• _Task directions_
When you reproduce these records, keep every word exactly and drop the images.

***

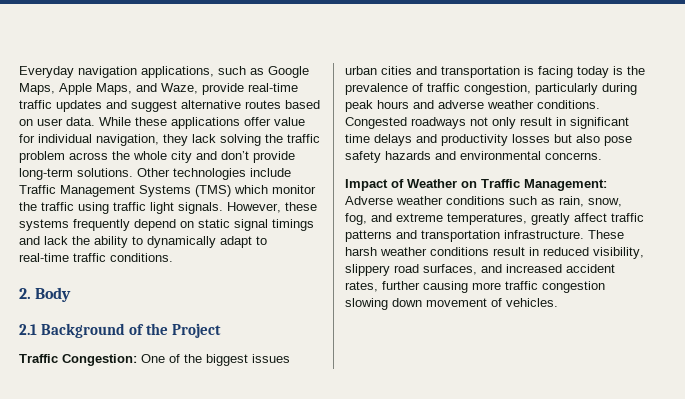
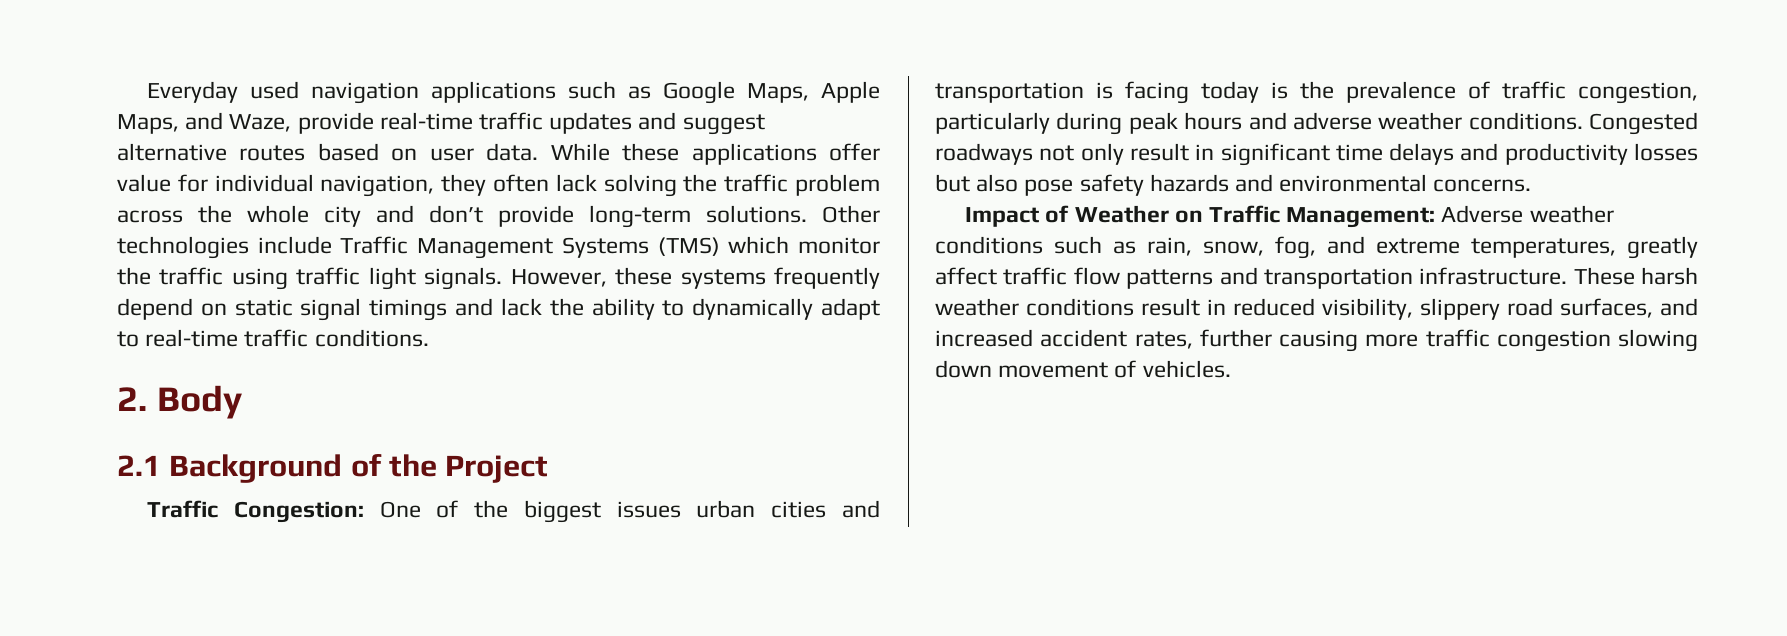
- Everyday navigation applications, such as Google Maps, Apple Maps, and Waze, provide real-time traffic updates and suggest alternative routes based on user data.
+ Everyday used navigation applications such as Google Maps, Apple Maps, and Waze, provide real-time traffic updates and suggest alternative routes based on user data.
- While these applications offer value for individual navigation, they lack solving the traffic problem across the whole city and don’t provide long-term solutions.
+ While these applications offer value for individual navigation, they often lack solving the traffic problem across the whole city and don’t provide long-term solutions.
- Impact of Weather on Traffic Management: Adverse weather conditions such as rain, snow, fog, and extreme temperatures, greatly affect traffic patterns and transportation infrastructure.
+ Impact of Weather on Traffic Management: Adverse weather conditions such as rain, snow, fog, and extreme temperatures, greatly affect traffic flow patterns and transportation infrastructure.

***

• _Completed task_
- Everyday navigation applications, such as Google Maps, Apple Maps, and Waze, provide real-time traffic updates and suggest alternative routes based on user data.
+ Everyday used navigation applications such as Google Maps, Apple Maps, and Waze, provide real-time traffic updates and suggest alternative routes based on user data.
- While these applications offer value for individual navigation, they lack solving the traffic problem across the whole city and don’t provide long-term solutions.
+ While these applications offer value for individual navigation, they often lack solving the traffic problem across the whole city and don’t provide long-term solutions.
- Impact of Weather on Traffic Management: Adverse weather conditions such as rain, snow, fog, and extreme temperatures, greatly affect traffic patterns and transportation infrastructure.
+ Impact of Weather on Traffic Management: Adverse weather conditions such as rain, snow, fog, and extreme temperatures, greatly affect traffic flow patterns and transportation infrastructure.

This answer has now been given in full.